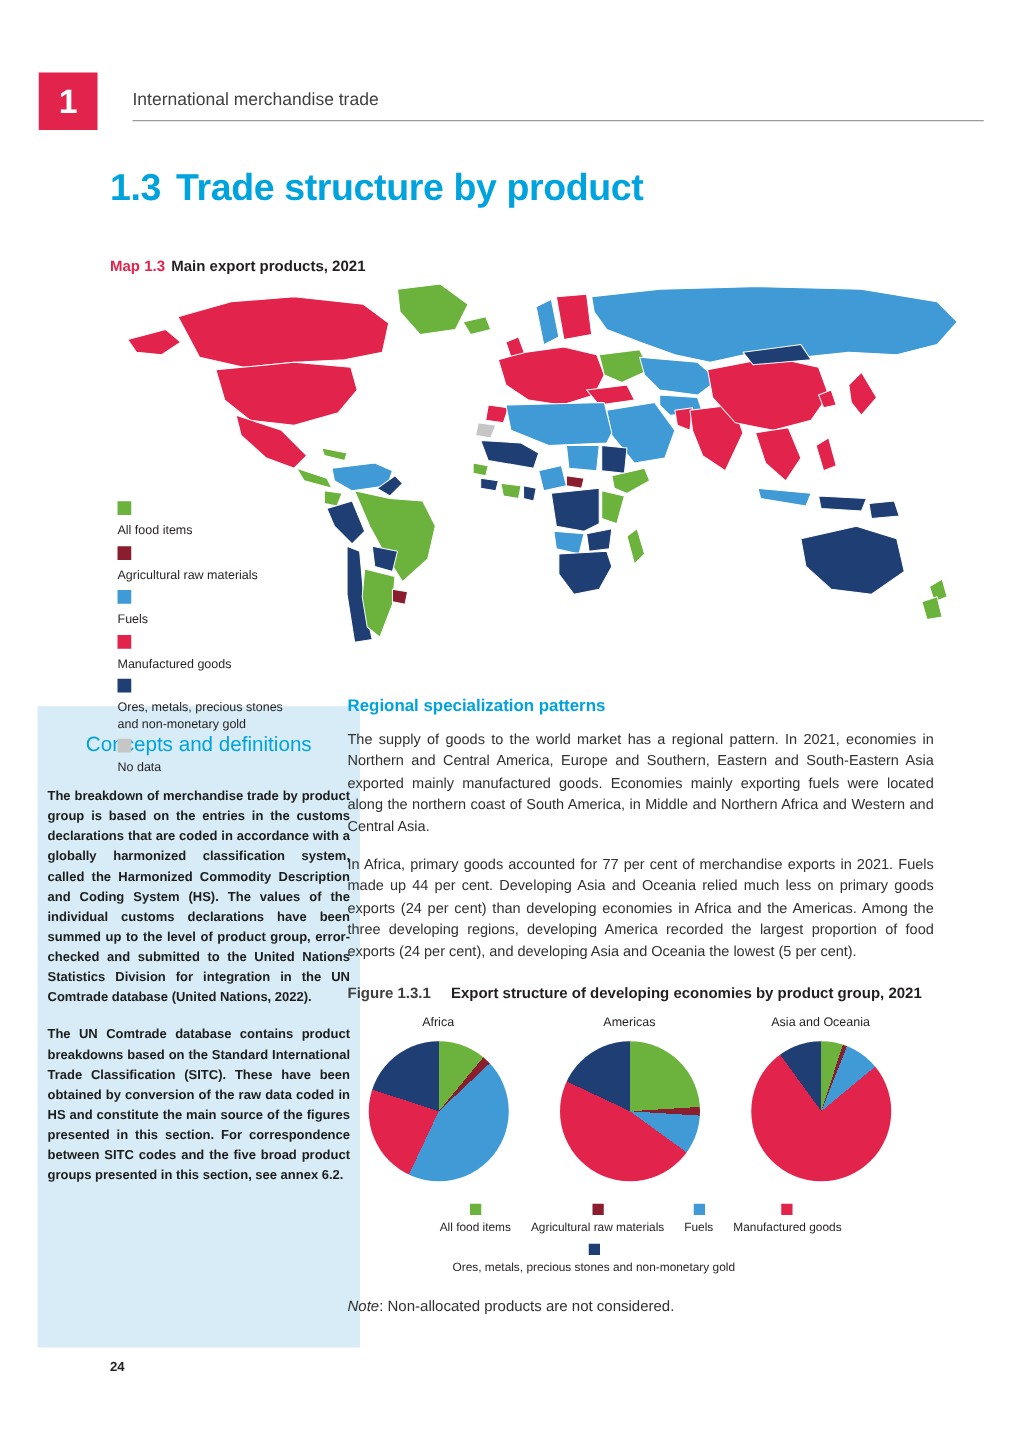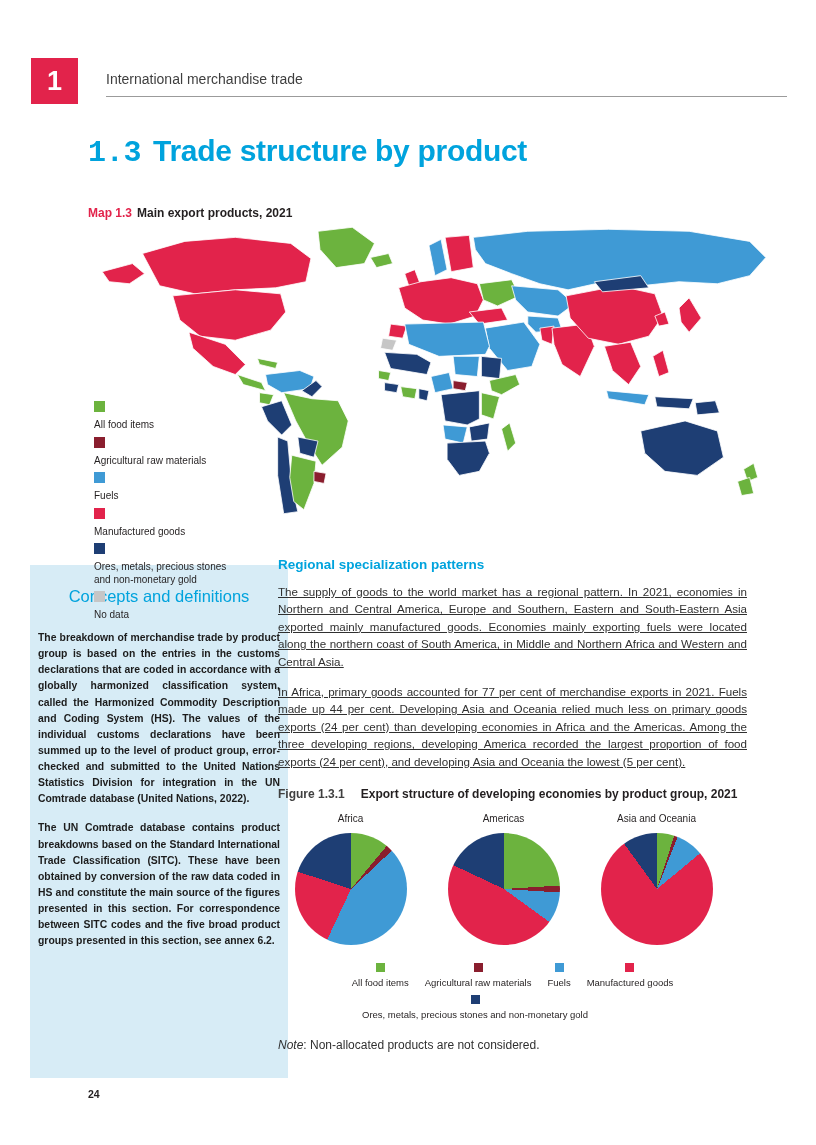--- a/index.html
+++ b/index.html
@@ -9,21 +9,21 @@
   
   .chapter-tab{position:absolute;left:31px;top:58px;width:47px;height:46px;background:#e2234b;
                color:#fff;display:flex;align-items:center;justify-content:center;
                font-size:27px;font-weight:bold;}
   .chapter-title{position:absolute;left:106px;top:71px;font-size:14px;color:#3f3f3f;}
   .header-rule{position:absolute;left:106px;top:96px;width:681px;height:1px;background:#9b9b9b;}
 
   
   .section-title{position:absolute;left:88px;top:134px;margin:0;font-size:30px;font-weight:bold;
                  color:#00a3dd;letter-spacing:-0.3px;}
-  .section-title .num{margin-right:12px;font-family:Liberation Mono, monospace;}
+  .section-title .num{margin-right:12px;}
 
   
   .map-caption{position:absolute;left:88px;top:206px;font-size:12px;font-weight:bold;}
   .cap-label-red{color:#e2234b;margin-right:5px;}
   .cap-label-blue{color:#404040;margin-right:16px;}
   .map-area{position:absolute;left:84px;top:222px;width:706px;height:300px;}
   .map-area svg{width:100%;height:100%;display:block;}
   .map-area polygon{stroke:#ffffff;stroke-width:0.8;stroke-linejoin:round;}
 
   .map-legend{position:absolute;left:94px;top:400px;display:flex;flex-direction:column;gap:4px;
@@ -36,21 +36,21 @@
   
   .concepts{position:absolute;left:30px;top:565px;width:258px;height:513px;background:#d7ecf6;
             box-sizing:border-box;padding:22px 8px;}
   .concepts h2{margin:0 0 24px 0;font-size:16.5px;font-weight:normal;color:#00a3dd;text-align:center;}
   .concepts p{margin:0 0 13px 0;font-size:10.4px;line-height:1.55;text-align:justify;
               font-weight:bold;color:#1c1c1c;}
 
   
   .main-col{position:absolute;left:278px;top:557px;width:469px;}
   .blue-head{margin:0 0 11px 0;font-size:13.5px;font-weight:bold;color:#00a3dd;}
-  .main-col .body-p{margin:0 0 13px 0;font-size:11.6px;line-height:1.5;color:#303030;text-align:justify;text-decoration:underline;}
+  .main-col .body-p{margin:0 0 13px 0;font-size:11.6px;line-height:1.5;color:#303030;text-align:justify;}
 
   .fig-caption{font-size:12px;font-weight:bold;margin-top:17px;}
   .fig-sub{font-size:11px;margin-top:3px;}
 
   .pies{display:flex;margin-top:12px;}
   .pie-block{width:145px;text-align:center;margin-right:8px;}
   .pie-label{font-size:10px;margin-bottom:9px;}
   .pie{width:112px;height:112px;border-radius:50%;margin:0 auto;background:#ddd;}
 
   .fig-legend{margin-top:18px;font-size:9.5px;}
- - -
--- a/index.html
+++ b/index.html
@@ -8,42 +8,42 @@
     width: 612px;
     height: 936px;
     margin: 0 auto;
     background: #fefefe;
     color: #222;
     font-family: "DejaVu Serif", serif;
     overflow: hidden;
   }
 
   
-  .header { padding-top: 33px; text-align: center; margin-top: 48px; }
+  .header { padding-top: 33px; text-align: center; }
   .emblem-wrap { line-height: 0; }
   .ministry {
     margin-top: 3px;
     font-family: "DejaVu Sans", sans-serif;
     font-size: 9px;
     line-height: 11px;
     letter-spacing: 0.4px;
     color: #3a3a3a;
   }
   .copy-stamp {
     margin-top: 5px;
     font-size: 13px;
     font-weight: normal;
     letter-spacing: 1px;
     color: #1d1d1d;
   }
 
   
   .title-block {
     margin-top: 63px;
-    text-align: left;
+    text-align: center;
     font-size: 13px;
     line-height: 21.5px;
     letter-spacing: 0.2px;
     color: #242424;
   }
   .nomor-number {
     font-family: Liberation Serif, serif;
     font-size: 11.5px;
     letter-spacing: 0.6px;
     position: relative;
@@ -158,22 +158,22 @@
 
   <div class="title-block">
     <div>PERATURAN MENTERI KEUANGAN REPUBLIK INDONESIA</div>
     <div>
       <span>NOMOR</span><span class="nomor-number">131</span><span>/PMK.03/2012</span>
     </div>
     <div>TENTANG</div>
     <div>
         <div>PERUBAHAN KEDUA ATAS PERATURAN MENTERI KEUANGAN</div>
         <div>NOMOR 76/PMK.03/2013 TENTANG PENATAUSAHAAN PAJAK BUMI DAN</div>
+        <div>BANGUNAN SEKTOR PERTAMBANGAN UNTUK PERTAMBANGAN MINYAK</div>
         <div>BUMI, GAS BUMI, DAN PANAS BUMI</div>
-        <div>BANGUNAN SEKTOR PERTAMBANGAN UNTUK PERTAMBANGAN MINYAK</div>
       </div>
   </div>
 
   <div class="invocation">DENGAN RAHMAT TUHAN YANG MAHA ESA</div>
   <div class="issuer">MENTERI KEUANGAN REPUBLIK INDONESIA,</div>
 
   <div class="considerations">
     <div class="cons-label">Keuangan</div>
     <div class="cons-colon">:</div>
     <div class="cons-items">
- - -
* **Problem statement**: When a line in the data holds the word "left", show that line.

* **Answer space**:
   .chapter-tab{position:absolute;left:31px;top:58px;width:47px;height:46px;background:#e2234b;
   .chapter-title{position:absolute;left:106px;top:71px;font-size:14px;color:#3f3f3f;}
   .header-rule{position:absolute;left:106px;top:96px;width:681px;height:1px;background:#9b9b9b;}
   .section-title{position:absolute;left:88px;top:134px;margin:0;font-size:30px;font-weight:bold;
   .map-caption{position:absolute;left:88px;top:206px;font-size:12px;font-weight:bold;}
   .map-area{position:absolute;left:84px;top:222px;width:706px;height:300px;}
   .map-legend{position:absolute;left:94px;top:400px;display:flex;flex-direction:column;gap:4px;
   .concepts{position:absolute;left:30px;top:565px;width:258px;height:513px;background:#d7ecf6;
   .main-col{position:absolute;left:278px;top:557px;width:469px;}
-    text-align: left;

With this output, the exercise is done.